Article

Phase I study of conformal radiotherapy and concurrent full-dose gemcitabine with erlotinib for unresected pancreatic cancer.

Department of Radiation Oncology, William Beaumont Hospital, Royal Oak, MI 48073, USA.
International journal of radiation oncology, biology, physics (Impact Factor: 4.59). 05/2011; 82(2):e187-92. DOI: 10.1016/j.ijrobp.2010.08.050
Source: PubMed

ABSTRACT To determine the recommended dose of radiotherapy when combined with full-dose gemcitabine and erlotinib for unresected pancreas cancer.

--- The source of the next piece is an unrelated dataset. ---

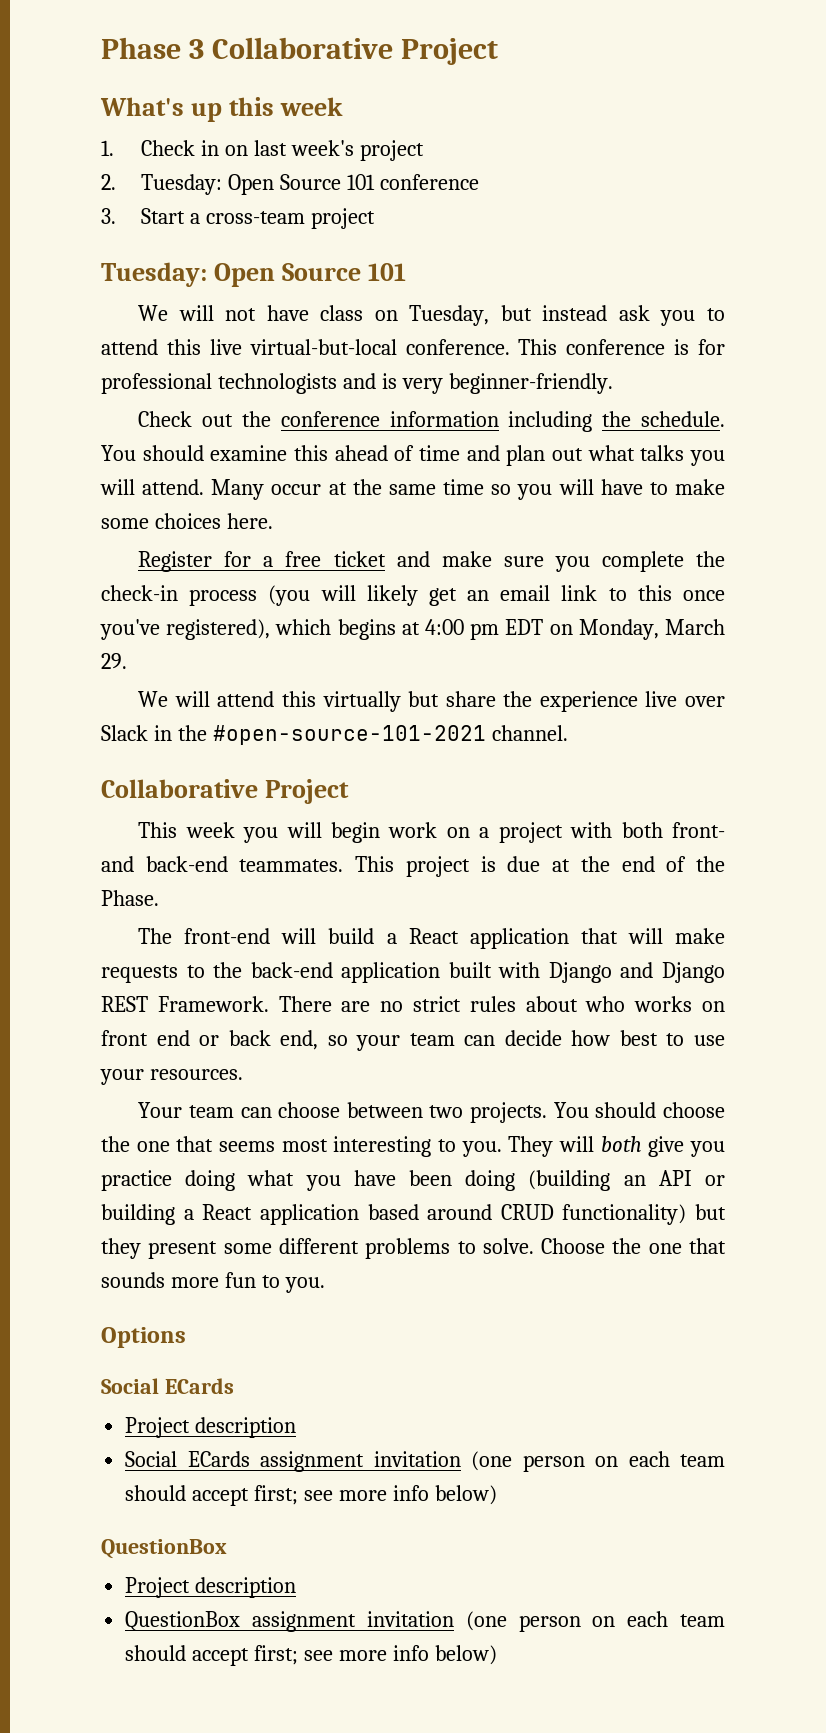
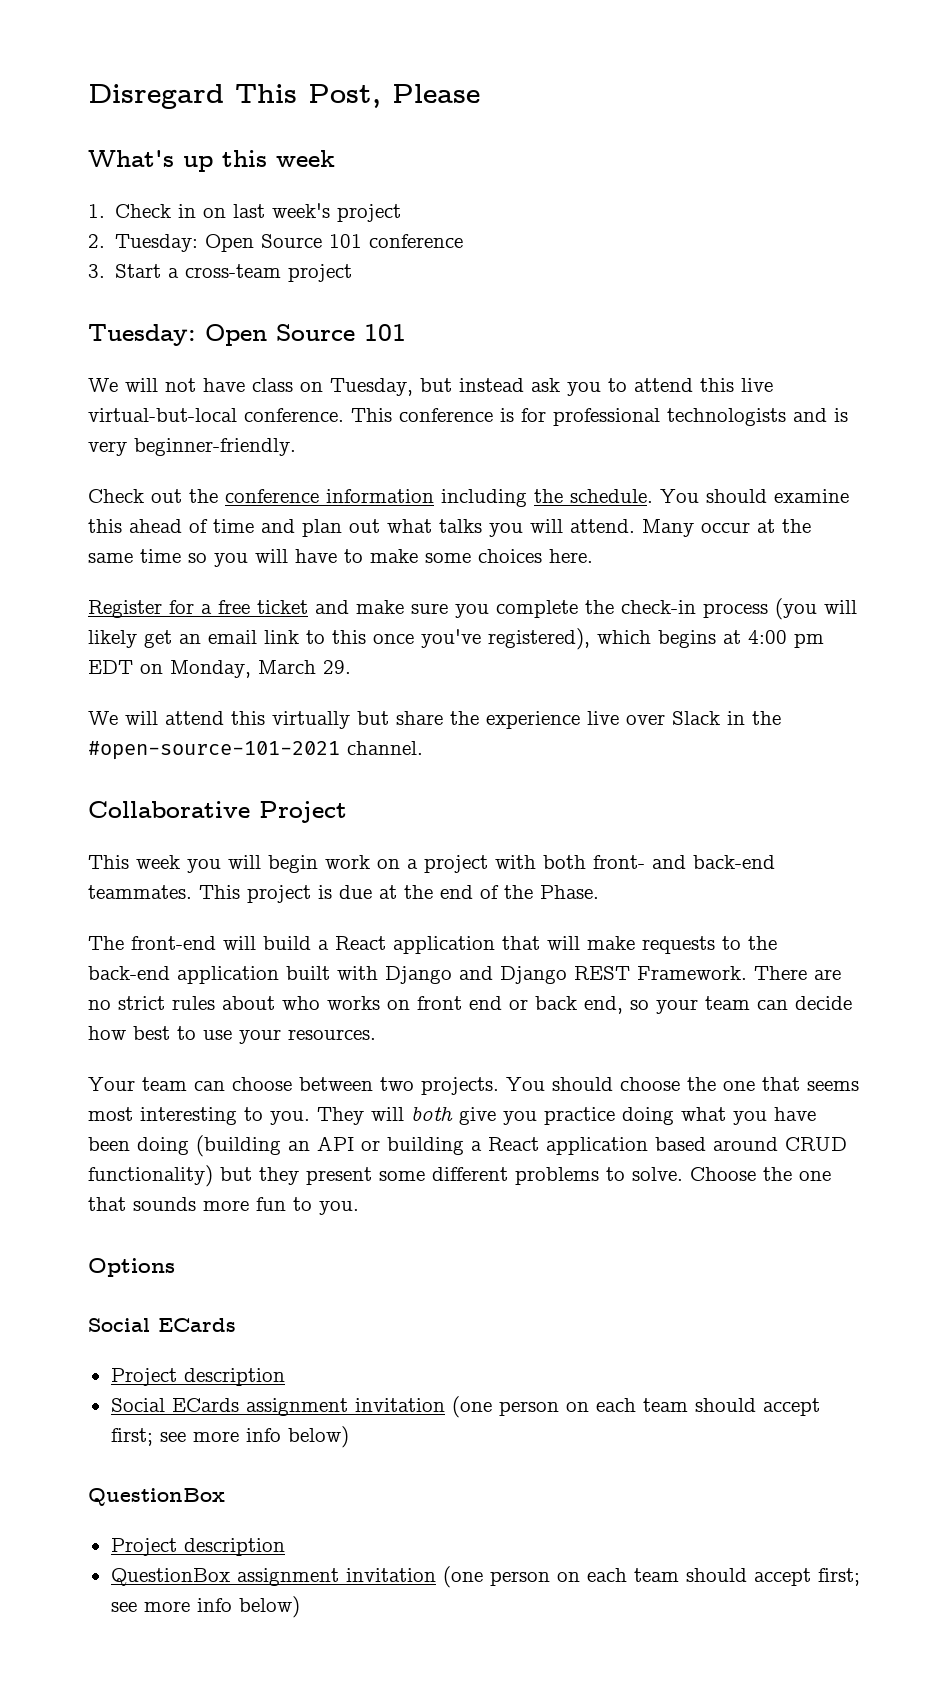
- Phase 3 Collaborative Project
+ Disregard This Post, Please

Patients with unresected pancreatic cancer (Zubrod performance status 0-2) were eligible for the present study. Gemcitabine was given weekly for 7 weeks (1,000 mg/m(2)) with erlotinib daily for 8 weeks (100 mg). A final toxicity assessment was performed in Week 9. Radiotherapy (starting at 30 Gy in 2-Gy fractions, 5 d/wk) was given to the gross tumor plus a 1-cm margin starting with the first dose of gemcitabine. A standard 3 plus 3 dose escalation (an additional 4 Gy within 2 days for each dose level) was used, except for the starting dose level, which was scheduled to contain 6 patients. In general, Grade 3 or greater gastrointestinal toxicity was considered a dose-limiting toxicity, except for Grade 3 anorexia or Grade 3 fatigue alone.

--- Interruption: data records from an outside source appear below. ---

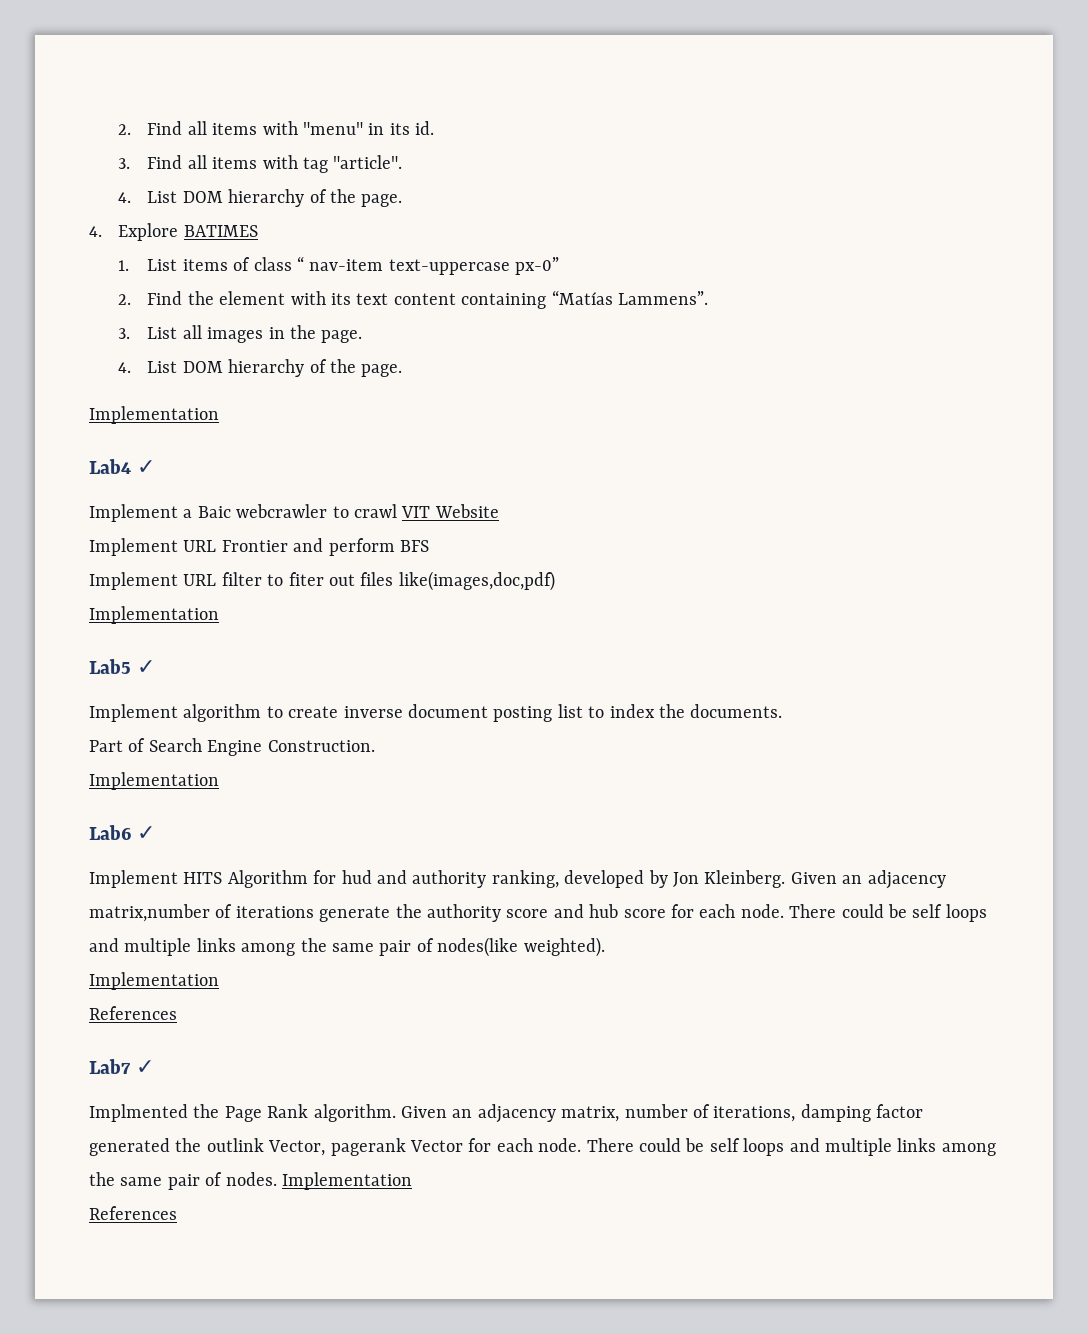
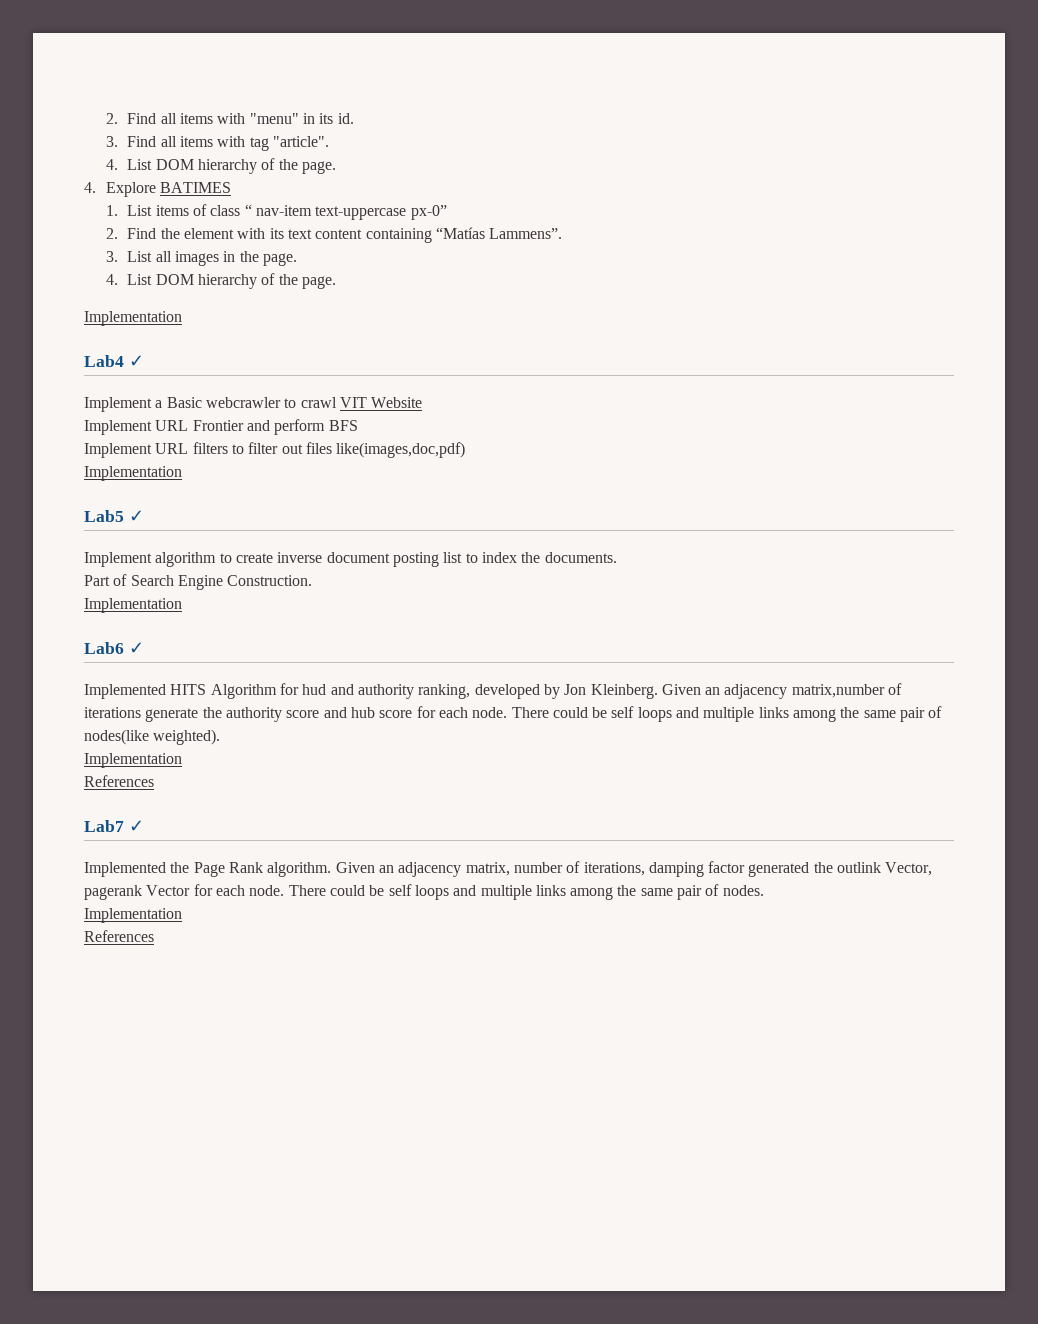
- Implement a Baic webcrawler to crawl VIT Website
+ Implement a Basic webcrawler to crawl VIT Website
- Implement URL filter to fiter out files like(images,doc,pdf)
+ Implement URL filters to filter out files like(images,doc,pdf)
- Implement HITS Algorithm for hud and authority ranking, developed by Jon Kleinberg.
+ Implemented HITS Algorithm for hud and authority ranking, developed by Jon Kleinberg.
- Implmented the Page Rank algorithm.
+ Implemented the Page Rank algorithm.
- There could be self loops and multiple links among the same pair of nodes. Implementation
+ There could be self loops and multiple links among the same pair of nodes.
+ Implementation

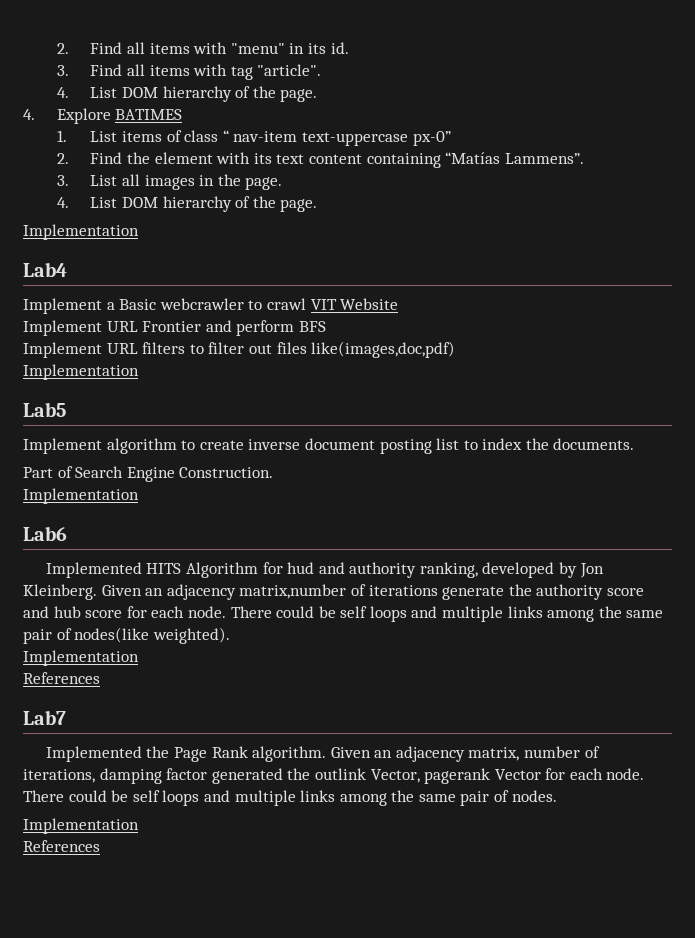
- Lab4 ✓
+ Lab4
- Lab5 ✓
+ Lab5
- Lab6 ✓
+ Lab6
- Lab7 ✓
+ Lab7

A total of 20 patients were treated (10 men and 10 women). Nausea, vomiting, and infection were significantly associated with the radiation dose (p = .01, p = .03, and p = .03, respectively). Of the 20 patients, 5 did not complete treatment and were not evaluable for dose-escalation purposes (3 who developed progressive disease during treatment and 2 who electively discontinued it). Dose-limiting toxicity occurred in none of 6 patients at 30 Gy, 2 of 6 at 34 Gy, and 1 of 3 patients at 38 Gy.
The results of the present study have indicated that the recommended Phase II dose is 30 Gy in 15 fractions.